Modeling and multi-objective optimization of a combined cooling, fresh water and power system for gas turbine waste heat recovery

Abstract

Abstract Increasing the efficiency of gas turbine cycle (GTC)-based energy systems and reducing the irreversibility of its processes is one of the challenges that researchers are considering today. The use of waste energy of GTC and inlet air cooling to it are two techniques that help to increase the efficiency of energy production of these systems while the simultaneous it use has been less considered in multiple-generation systems. In this study, a new GTC-based tri-generation system consisting of organic rankine cycle (ORC), thermoelectric generator (TEG), reverse osmosis (RO), and absorption refrigeration cycle (ARC) subsystems is presented. This system simultaneously generates electricity, freshwater, and cooling. The total cooling capacity is used in two parts: user demand and inlet air cooling to the GTC compressor. Tri-generation system was examined from three views energy, exergy and exergoeconomic. The results of the thermodynamic analysis showed that the simultaneous use of two waste heat recovery and inlet air cooling of GTC techniques in the tri-generation system reduces the exergy destruction cost rate of the system while increasing the total energy and exergy efficiencies.
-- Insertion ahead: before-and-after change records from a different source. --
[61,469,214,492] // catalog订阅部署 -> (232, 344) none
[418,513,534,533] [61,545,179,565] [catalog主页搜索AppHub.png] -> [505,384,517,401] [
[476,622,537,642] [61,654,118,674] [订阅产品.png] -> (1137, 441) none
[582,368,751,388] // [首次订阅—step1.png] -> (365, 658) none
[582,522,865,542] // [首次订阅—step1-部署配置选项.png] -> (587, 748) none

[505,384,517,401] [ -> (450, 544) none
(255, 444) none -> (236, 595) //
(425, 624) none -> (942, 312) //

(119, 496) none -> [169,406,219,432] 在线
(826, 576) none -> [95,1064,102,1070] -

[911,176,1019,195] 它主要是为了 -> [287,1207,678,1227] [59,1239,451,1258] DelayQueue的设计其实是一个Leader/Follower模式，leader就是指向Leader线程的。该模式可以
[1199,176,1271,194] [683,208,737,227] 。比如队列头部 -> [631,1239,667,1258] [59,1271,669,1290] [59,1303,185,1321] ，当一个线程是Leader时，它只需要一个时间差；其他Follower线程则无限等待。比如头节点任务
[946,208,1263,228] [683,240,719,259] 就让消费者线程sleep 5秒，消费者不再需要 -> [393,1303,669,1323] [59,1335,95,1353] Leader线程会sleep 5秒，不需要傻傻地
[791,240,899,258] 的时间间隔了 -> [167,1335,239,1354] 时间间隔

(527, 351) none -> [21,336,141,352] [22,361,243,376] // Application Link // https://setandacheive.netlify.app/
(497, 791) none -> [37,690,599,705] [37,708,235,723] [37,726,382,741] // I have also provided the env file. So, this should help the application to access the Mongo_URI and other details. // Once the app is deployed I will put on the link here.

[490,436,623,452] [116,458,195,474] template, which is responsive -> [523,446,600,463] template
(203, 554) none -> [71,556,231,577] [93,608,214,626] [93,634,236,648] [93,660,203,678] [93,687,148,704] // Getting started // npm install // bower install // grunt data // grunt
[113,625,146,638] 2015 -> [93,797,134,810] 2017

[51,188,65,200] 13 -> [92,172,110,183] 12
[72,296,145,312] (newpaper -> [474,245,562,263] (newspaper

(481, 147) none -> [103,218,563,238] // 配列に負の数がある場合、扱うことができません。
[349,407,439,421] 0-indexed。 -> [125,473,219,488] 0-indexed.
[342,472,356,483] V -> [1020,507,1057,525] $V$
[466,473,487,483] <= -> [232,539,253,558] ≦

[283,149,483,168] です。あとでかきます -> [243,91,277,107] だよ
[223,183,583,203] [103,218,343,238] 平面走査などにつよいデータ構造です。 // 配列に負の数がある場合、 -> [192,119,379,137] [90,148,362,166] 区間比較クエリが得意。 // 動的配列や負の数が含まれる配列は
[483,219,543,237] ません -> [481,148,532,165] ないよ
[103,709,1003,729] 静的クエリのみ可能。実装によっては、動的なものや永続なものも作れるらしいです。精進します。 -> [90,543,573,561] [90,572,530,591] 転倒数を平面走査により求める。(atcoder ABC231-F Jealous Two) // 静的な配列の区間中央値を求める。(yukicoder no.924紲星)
To improve system performance after a parametric study, a three-objective optimization was performed using the TOPSIS method. The comparison of the results of optimal and design conditions showed that the exergy destruction rate of the system has decreased in optimal conditions and the highest rate of exergy destruction, which is related to the GTC combustion chamber component, has decreased by 66.8 kW. In addition, the total capital cost rate of the system in optimal conditions was reduced by 0.33 kW compared to the design conditions. According to the optimal results, the best performance of the system is in the conditions of the compressor pressure ratio of GTC 8.795 and the turbine inlet temperature of GTC 1505 K that the system has COP 0.74, total exergy efficiency 55.51%, and total product cost rate 32.28 $/h.